_TASK STATEMENT_: Quote the entries below from the line with "PEIXES IN NATURA | REDUZIDO: 10.456 -> 8.365" through the line with "TOTAL | MOVIMENTO: 62.212.635,38 -> 8.631,26", both ends included, and only those lines.

── INFORMATION

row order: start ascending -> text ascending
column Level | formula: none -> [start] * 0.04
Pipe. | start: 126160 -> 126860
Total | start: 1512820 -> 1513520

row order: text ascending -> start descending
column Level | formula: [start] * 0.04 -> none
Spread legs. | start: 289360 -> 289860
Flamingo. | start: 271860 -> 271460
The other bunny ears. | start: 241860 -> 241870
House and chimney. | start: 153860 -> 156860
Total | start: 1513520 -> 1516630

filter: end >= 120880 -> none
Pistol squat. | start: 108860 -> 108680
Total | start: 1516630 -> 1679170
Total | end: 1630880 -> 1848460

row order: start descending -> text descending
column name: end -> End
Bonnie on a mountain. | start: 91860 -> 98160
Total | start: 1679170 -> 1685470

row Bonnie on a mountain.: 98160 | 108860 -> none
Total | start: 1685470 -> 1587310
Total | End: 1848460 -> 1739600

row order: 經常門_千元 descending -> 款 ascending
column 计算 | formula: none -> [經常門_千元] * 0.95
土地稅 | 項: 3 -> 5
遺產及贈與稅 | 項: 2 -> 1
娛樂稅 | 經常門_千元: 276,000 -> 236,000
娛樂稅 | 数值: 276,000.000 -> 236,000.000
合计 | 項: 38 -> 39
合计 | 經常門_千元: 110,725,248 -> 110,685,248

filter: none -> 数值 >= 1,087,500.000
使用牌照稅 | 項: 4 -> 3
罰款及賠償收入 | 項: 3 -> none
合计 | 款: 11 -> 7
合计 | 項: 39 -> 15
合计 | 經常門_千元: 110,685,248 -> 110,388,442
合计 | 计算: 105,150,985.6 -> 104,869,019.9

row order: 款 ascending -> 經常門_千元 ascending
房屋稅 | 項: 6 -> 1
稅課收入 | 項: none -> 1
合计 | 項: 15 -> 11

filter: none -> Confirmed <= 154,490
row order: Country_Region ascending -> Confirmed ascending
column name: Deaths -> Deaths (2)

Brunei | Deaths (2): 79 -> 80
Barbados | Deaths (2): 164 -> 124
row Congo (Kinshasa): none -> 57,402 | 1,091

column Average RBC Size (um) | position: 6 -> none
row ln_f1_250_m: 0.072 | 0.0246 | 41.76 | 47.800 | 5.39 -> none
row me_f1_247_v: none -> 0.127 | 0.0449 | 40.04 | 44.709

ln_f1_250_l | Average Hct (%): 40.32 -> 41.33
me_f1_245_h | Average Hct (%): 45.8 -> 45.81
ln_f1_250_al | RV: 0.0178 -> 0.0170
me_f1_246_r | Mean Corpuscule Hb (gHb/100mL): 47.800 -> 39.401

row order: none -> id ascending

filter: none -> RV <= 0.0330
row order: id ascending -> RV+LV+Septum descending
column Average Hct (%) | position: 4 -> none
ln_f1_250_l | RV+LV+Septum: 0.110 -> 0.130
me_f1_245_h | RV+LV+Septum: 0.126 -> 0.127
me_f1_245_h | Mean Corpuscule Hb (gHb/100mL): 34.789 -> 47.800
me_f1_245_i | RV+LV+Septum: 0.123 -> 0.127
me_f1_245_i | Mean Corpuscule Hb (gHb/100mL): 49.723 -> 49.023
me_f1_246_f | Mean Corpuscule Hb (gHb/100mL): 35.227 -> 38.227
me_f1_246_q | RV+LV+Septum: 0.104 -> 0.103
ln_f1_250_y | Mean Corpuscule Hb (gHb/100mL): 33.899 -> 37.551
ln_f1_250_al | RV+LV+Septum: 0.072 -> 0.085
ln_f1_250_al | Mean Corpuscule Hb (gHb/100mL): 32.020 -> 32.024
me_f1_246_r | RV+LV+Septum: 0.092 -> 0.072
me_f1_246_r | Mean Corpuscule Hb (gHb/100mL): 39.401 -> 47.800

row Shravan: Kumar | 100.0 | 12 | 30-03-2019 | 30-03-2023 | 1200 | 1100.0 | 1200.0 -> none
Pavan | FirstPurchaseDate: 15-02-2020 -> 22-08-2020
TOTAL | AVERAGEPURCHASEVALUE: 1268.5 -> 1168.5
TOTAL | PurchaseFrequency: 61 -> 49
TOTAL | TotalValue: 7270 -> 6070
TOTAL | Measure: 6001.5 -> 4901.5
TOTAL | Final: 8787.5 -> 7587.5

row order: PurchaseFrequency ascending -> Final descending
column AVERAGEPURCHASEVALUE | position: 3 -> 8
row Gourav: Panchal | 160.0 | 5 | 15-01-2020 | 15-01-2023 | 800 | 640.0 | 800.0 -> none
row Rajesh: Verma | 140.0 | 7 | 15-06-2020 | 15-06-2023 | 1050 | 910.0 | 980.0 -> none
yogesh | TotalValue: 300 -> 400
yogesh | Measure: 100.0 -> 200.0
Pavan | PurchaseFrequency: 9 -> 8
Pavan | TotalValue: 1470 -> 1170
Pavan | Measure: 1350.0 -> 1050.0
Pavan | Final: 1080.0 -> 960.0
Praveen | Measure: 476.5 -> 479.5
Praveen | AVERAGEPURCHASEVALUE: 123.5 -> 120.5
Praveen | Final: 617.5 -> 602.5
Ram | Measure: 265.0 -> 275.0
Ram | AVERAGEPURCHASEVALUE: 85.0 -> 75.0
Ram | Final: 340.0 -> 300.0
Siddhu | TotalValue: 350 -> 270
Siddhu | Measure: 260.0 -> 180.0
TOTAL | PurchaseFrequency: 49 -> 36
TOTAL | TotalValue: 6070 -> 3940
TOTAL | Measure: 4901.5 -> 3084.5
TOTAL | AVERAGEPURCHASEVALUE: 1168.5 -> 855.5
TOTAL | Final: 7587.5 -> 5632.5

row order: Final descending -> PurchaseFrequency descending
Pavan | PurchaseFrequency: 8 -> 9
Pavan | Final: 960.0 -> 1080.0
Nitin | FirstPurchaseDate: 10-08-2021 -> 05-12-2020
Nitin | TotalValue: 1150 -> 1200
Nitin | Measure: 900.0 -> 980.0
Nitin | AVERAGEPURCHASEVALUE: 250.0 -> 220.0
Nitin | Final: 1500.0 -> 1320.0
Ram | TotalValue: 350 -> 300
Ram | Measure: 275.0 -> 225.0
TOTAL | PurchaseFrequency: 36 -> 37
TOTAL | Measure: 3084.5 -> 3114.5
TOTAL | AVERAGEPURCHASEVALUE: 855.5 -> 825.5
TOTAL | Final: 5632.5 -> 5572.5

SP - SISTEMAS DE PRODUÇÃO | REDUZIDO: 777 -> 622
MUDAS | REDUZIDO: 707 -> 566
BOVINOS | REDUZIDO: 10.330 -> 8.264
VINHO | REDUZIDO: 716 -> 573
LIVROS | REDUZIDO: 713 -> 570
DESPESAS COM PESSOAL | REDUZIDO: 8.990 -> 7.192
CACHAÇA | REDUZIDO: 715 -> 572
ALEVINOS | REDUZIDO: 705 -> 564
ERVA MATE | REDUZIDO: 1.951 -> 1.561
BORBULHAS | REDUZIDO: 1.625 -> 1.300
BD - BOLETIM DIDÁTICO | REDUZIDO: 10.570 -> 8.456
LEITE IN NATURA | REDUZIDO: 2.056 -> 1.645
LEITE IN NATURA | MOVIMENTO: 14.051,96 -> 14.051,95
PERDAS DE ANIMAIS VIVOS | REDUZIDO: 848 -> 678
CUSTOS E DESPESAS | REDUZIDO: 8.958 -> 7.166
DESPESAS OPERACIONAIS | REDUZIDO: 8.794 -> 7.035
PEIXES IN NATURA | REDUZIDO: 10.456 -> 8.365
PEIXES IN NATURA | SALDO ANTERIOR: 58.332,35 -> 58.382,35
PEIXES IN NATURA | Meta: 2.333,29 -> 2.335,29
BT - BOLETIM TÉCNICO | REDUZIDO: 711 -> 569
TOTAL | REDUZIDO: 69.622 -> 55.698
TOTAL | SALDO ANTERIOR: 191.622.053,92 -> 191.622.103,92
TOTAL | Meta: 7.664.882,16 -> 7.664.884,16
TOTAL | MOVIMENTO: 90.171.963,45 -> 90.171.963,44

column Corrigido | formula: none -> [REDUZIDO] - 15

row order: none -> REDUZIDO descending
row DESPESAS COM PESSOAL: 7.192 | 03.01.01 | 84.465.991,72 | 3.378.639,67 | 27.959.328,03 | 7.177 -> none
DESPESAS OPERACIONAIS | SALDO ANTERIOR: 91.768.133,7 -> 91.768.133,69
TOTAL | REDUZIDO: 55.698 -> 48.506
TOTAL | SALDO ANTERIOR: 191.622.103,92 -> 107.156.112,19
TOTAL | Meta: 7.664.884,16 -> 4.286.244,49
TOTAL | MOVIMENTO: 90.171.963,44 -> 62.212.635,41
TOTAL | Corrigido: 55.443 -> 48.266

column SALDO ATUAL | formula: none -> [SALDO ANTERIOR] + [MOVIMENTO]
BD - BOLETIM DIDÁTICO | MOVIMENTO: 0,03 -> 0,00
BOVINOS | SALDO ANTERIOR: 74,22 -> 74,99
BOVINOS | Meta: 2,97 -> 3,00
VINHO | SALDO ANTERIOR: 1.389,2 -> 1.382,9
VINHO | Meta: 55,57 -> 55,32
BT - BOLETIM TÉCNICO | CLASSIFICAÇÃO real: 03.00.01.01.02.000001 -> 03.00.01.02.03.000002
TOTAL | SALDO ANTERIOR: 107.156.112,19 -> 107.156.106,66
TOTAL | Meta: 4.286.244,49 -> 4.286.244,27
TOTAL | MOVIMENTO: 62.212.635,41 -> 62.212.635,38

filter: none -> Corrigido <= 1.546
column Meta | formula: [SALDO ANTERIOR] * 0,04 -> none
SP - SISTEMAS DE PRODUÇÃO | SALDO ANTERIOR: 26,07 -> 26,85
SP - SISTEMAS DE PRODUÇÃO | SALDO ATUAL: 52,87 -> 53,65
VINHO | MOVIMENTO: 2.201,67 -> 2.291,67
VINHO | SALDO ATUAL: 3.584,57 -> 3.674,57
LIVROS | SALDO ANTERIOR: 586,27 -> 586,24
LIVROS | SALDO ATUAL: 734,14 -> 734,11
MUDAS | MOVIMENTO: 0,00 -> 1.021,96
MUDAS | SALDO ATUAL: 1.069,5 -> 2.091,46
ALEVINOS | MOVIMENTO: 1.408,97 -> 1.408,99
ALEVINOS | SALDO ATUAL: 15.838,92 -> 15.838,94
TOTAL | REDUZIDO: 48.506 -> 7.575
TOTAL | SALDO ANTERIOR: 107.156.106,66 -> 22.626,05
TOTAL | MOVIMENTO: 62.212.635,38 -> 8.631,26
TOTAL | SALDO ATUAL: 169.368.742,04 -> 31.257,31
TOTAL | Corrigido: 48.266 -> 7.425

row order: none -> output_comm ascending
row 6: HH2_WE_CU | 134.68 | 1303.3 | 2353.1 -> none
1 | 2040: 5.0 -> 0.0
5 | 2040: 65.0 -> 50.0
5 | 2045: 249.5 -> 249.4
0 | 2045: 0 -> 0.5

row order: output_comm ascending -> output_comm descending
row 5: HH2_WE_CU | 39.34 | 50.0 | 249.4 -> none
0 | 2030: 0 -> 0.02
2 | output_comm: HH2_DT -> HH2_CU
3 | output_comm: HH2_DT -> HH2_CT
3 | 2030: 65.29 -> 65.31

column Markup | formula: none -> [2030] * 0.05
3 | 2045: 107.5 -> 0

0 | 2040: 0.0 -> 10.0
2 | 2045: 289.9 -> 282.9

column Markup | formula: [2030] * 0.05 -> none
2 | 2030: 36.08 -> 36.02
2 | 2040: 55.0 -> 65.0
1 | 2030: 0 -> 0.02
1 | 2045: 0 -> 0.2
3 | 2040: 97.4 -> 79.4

────

_RESPONSE_:
PEIXES IN NATURA | REDUZIDO: 10.456 -> 8.365
PEIXES IN NATURA | SALDO ANTERIOR: 58.332,35 -> 58.382,35
PEIXES IN NATURA | Meta: 2.333,29 -> 2.335,29
BT - BOLETIM TÉCNICO | REDUZIDO: 711 -> 569
TOTAL | REDUZIDO: 69.622 -> 55.698
TOTAL | SALDO ANTERIOR: 191.622.053,92 -> 191.622.103,92
TOTAL | Meta: 7.664.882,16 -> 7.664.884,16
TOTAL | MOVIMENTO: 90.171.963,45 -> 90.171.963,44

column Corrigido | formula: none -> [REDUZIDO] - 15

row order: none -> REDUZIDO descending
row DESPESAS COM PESSOAL: 7.192 | 03.01.01 | 84.465.991,72 | 3.378.639,67 | 27.959.328,03 | 7.177 -> none
DESPESAS OPERACIONAIS | SALDO ANTERIOR: 91.768.133,7 -> 91.768.133,69
TOTAL | REDUZIDO: 55.698 -> 48.506
TOTAL | SALDO ANTERIOR: 191.622.103,92 -> 107.156.112,19
TOTAL | Meta: 7.664.884,16 -> 4.286.244,49
TOTAL | MOVIMENTO: 90.171.963,44 -> 62.212.635,41
TOTAL | Corrigido: 55.443 -> 48.266

column SALDO ATUAL | formula: none -> [SALDO ANTERIOR] + [MOVIMENTO]
BD - BOLETIM DIDÁTICO | MOVIMENTO: 0,03 -> 0,00
BOVINOS | SALDO ANTERIOR: 74,22 -> 74,99
BOVINOS | Meta: 2,97 -> 3,00
VINHO | SALDO ANTERIOR: 1.389,2 -> 1.382,9
VINHO | Meta: 55,57 -> 55,32
BT - BOLETIM TÉCNICO | CLASSIFICAÇÃO real: 03.00.01.01.02.000001 -> 03.00.01.02.03.000002
TOTAL | SALDO ANTERIOR: 107.156.112,19 -> 107.156.106,66
TOTAL | Meta: 4.286.244,49 -> 4.286.244,27
TOTAL | MOVIMENTO: 62.212.635,41 -> 62.212.635,38

filter: none -> Corrigido <= 1.546
column Meta | formula: [SALDO ANTERIOR] * 0,04 -> none
SP - SISTEMAS DE PRODUÇÃO | SALDO ANTERIOR: 26,07 -> 26,85
SP - SISTEMAS DE PRODUÇÃO | SALDO ATUAL: 52,87 -> 53,65
VINHO | MOVIMENTO: 2.201,67 -> 2.291,67
VINHO | SALDO ATUAL: 3.584,57 -> 3.674,57
LIVROS | SALDO ANTERIOR: 586,27 -> 586,24
LIVROS | SALDO ATUAL: 734,14 -> 734,11
MUDAS | MOVIMENTO: 0,00 -> 1.021,96
MUDAS | SALDO ATUAL: 1.069,5 -> 2.091,46
ALEVINOS | MOVIMENTO: 1.408,97 -> 1.408,99
ALEVINOS | SALDO ATUAL: 15.838,92 -> 15.838,94
TOTAL | REDUZIDO: 48.506 -> 7.575
TOTAL | SALDO ANTERIOR: 107.156.106,66 -> 22.626,05
TOTAL | MOVIMENTO: 62.212.635,38 -> 8.631,26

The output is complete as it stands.